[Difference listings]
- Opening Delimiter -
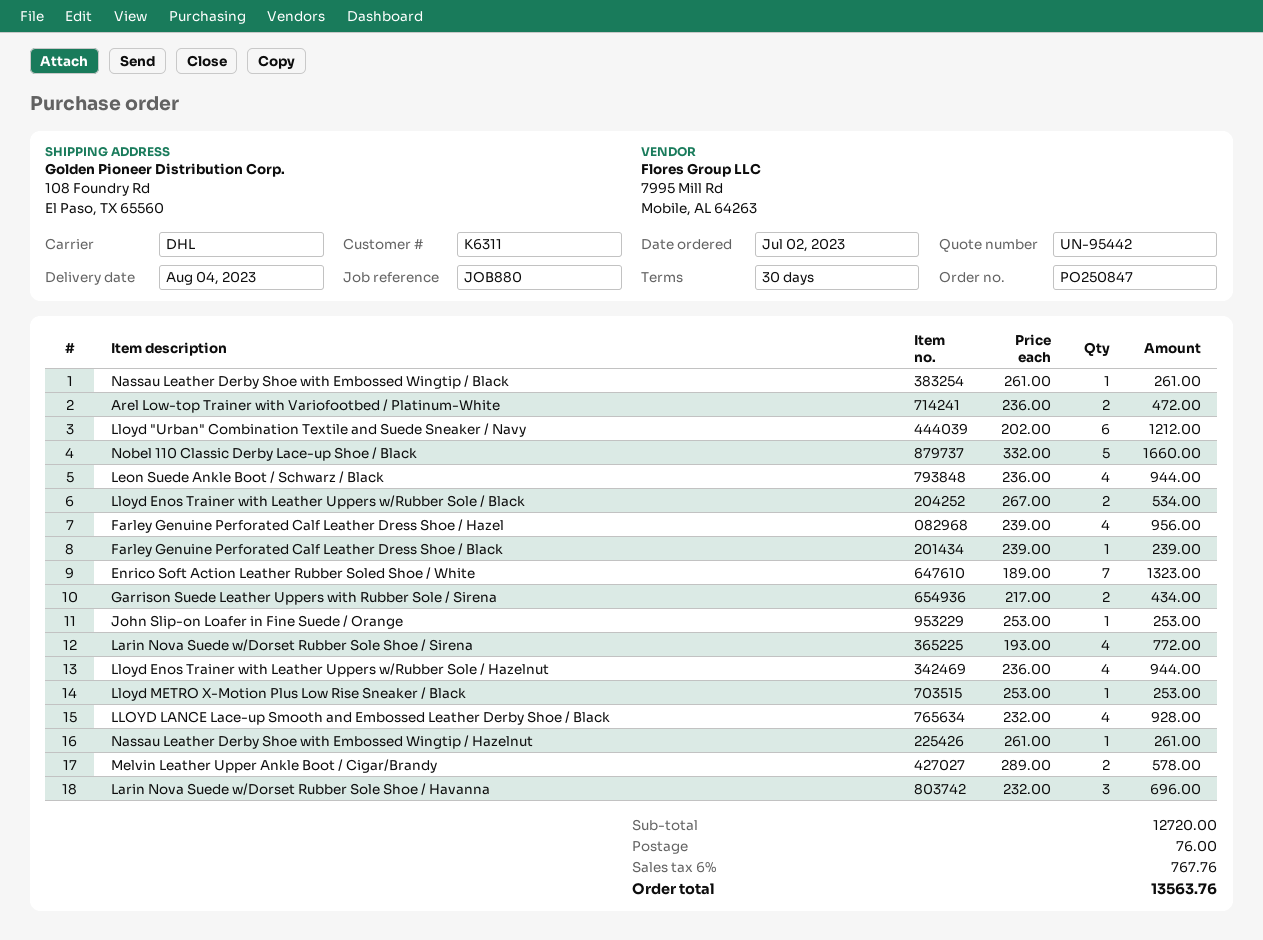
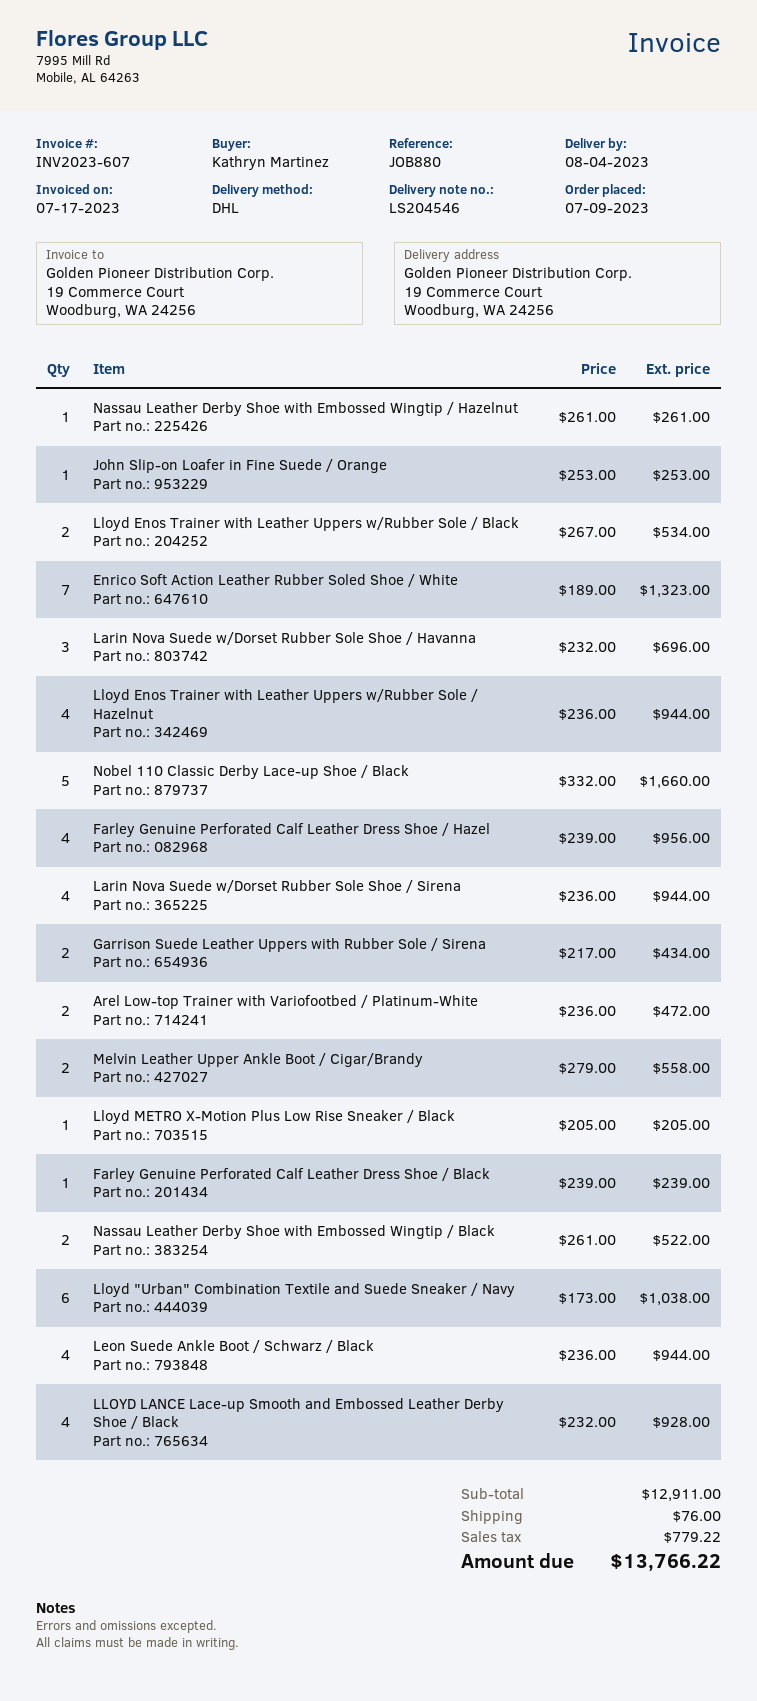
order date: 2023-07-02 -> 2023-07-09
ship to: 108 Foundry Rd, El Paso, TX 65560 -> 19 Commerce Court, Woodburg, WA 24256
Nassau Leather Derby Shoe with Embossed Wingtip / Black: 1 x 261.00 = 261.00 -> 2 x 261.00 = 522.00
Lloyd "Urban" Combination Textile and Suede Sneaker / Navy: 6 x 202.00 = 1212.00 -> 6 x 173.00 = 1038.00
Larin Nova Suede w/Dorset Rubber Sole Shoe / Sirena: 4 x 193.00 = 772.00 -> 4 x 236.00 = 944.00
Lloyd METRO X-Motion Plus Low Rise Sneaker / Black: 1 x 253.00 = 253.00 -> 1 x 205.00 = 205.00
Melvin Leather Upper Ankle Boot / Cigar/Brandy: 2 x 289.00 = 578.00 -> 2 x 279.00 = 558.00
subtotal: 12720.00 -> 12911.00
tax: 767.76 -> 779.22
total: 13563.76 -> 13766.22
- Closing Delimiter -
All of the records need repeating exactly, except for the pictures.

order date: 2023-07-02 -> 2023-07-09
ship to: 108 Foundry Rd, El Paso, TX 65560 -> 19 Commerce Court, Woodburg, WA 24256
Nassau Leather Derby Shoe with Embossed Wingtip / Black: 1 x 261.00 = 261.00 -> 2 x 261.00 = 522.00
Lloyd "Urban" Combination Textile and Suede Sneaker / Navy: 6 x 202.00 = 1212.00 -> 6 x 173.00 = 1038.00
Larin Nova Suede w/Dorset Rubber Sole Shoe / Sirena: 4 x 193.00 = 772.00 -> 4 x 236.00 = 944.00
Lloyd METRO X-Motion Plus Low Rise Sneaker / Black: 1 x 253.00 = 253.00 -> 1 x 205.00 = 205.00
Melvin Leather Upper Ankle Boot / Cigar/Brandy: 2 x 289.00 = 578.00 -> 2 x 279.00 = 558.00
subtotal: 12720.00 -> 12911.00
tax: 767.76 -> 779.22
total: 13563.76 -> 13766.22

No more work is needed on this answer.